What this task involves — Only the lines below from the one that holds "font-weight: bold ->" through the one that holds "margin-top: 21px ->" should appear in the answer, copied exactly, end lines included and pictures omitted.
---- Information supplied
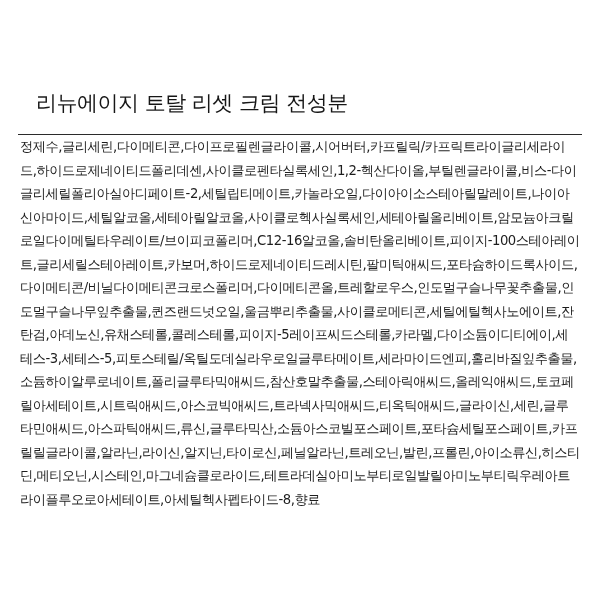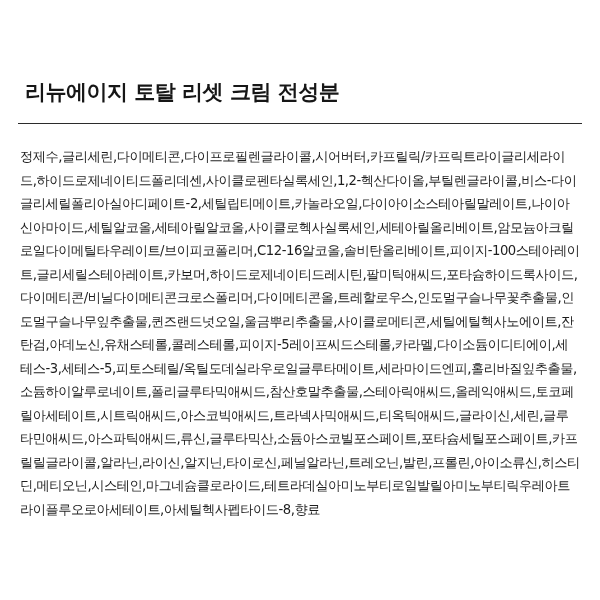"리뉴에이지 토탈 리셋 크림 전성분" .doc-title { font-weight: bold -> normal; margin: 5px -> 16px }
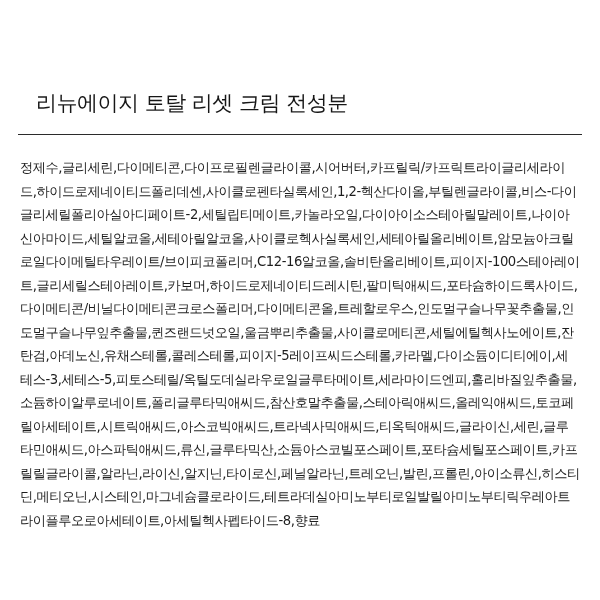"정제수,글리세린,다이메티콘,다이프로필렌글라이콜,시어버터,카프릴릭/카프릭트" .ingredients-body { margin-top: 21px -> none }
--------
---- Information supplied
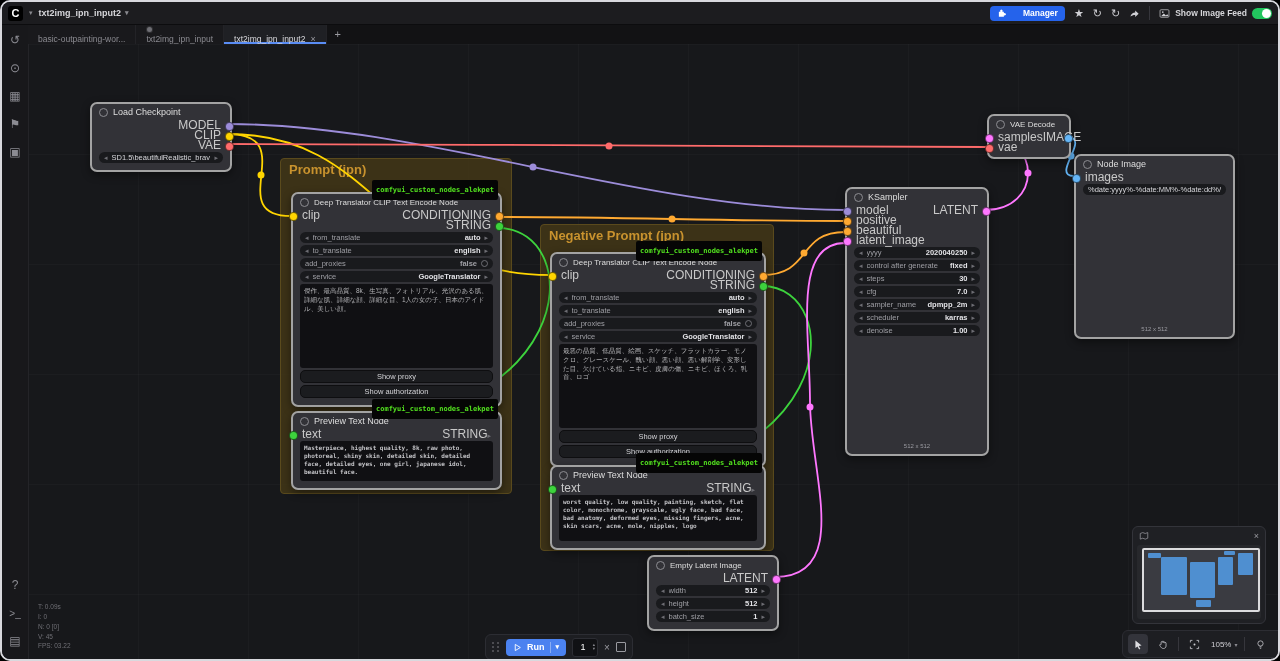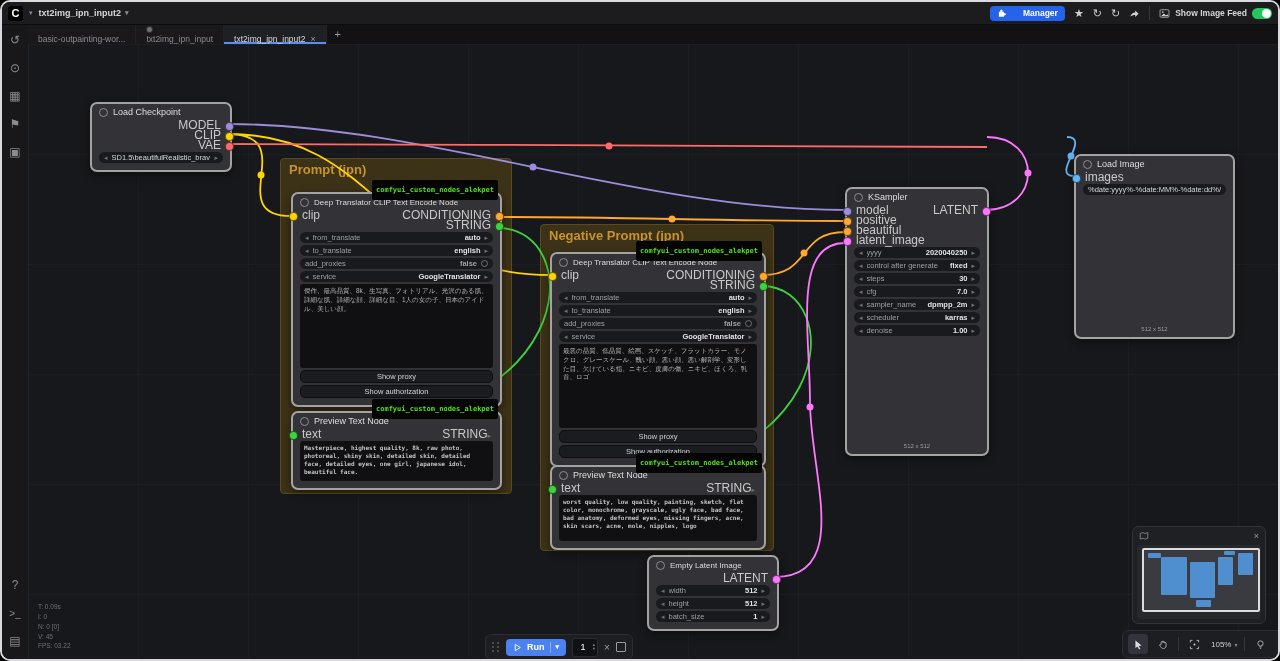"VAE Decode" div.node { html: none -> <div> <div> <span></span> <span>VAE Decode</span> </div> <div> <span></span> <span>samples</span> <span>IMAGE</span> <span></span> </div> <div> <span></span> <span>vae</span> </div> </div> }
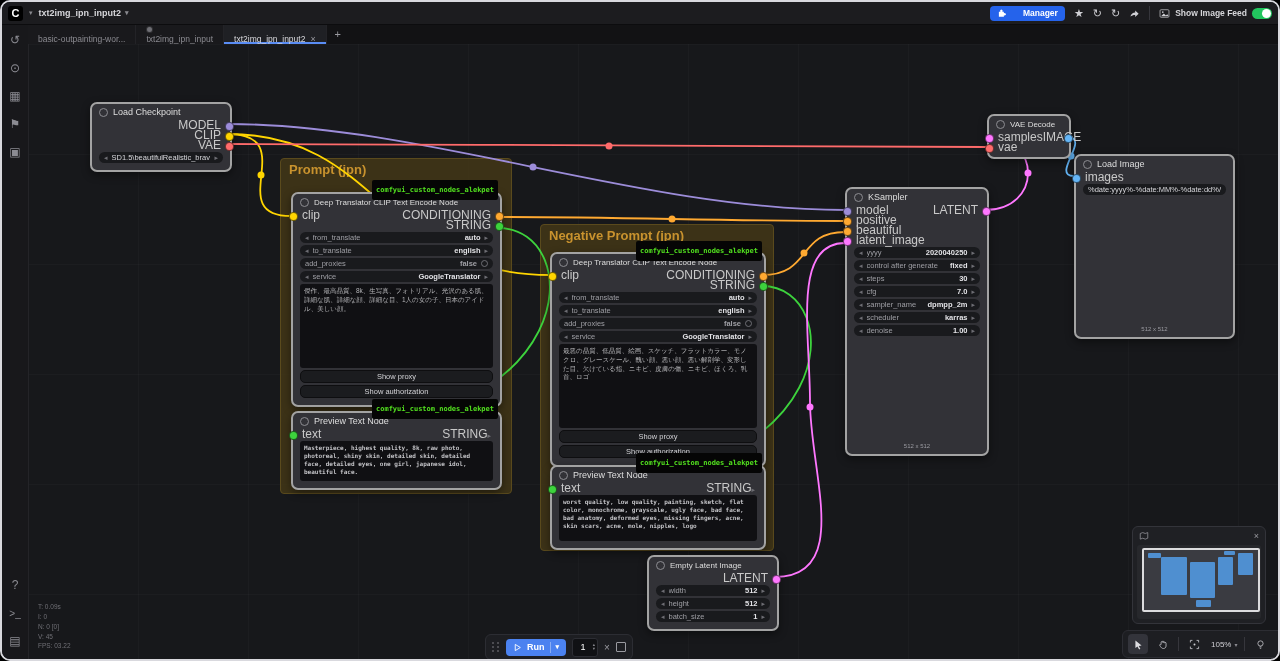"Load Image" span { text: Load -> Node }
--------
---- Information supplied
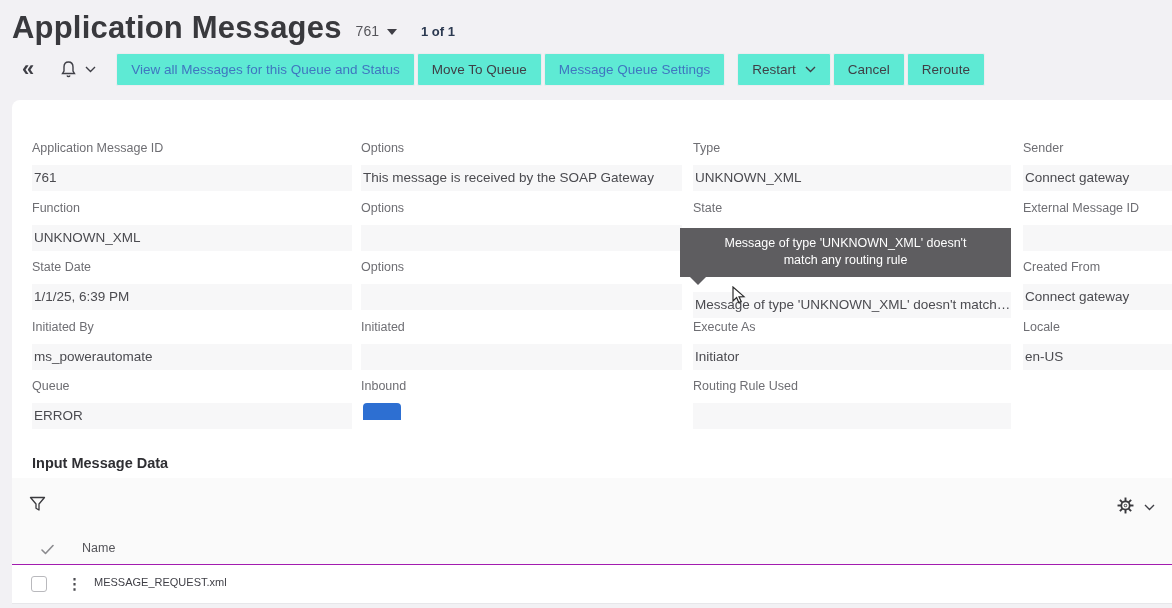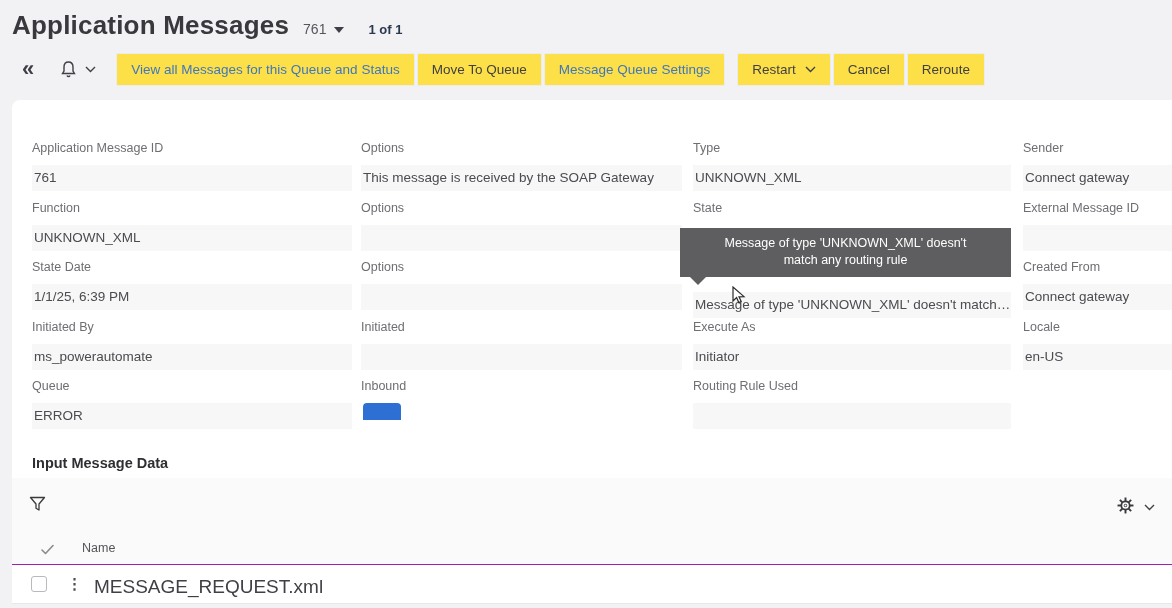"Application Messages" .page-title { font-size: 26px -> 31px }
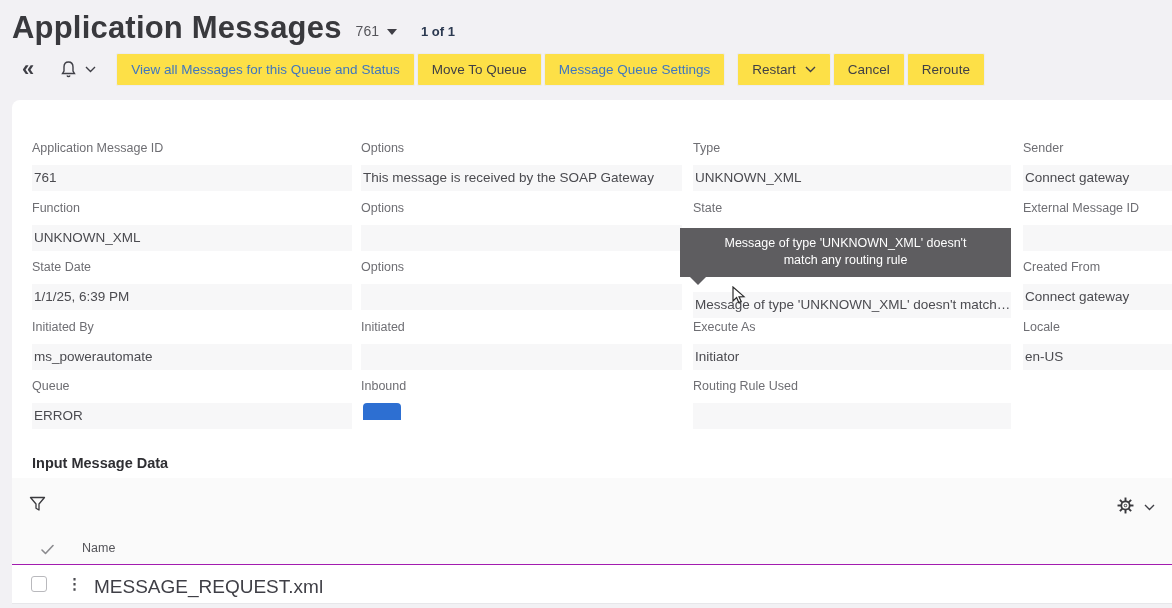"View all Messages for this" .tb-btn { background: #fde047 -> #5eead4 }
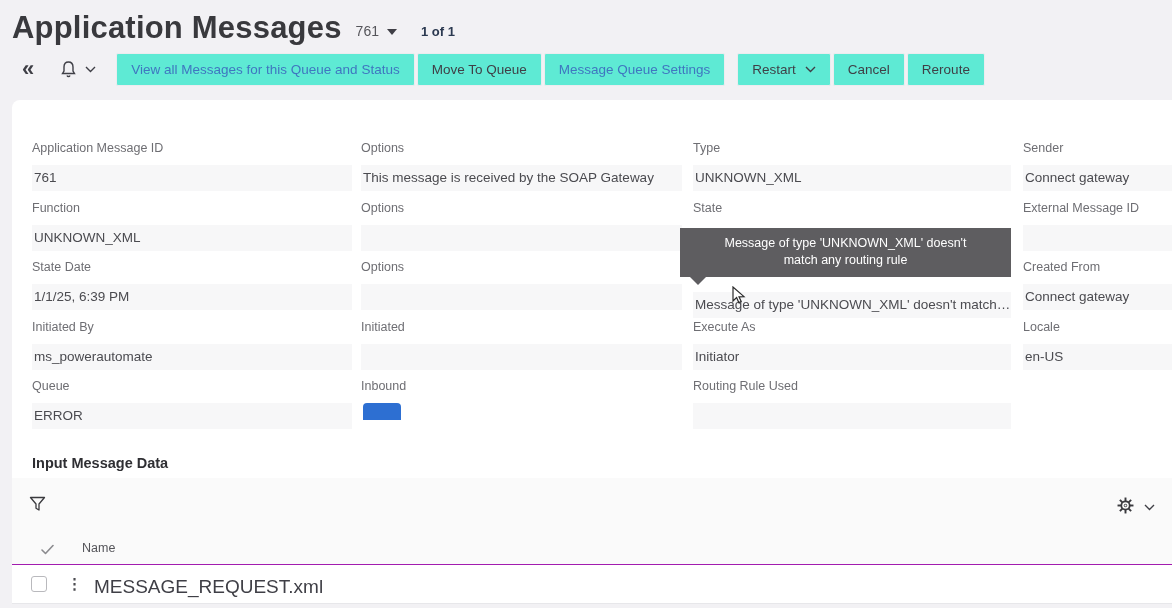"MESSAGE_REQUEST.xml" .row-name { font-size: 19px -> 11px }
--------
Answer —
"리뉴에이지 토탈 리셋 크림 전성분" .doc-title { font-weight: bold -> normal; margin: 5px -> 16px }
"정제수,글리세린,다이메티콘,다이프로필렌글라이콜,시어버터,카프릴릭/카프릭트" .ingredients-body { margin-top: 21px -> none }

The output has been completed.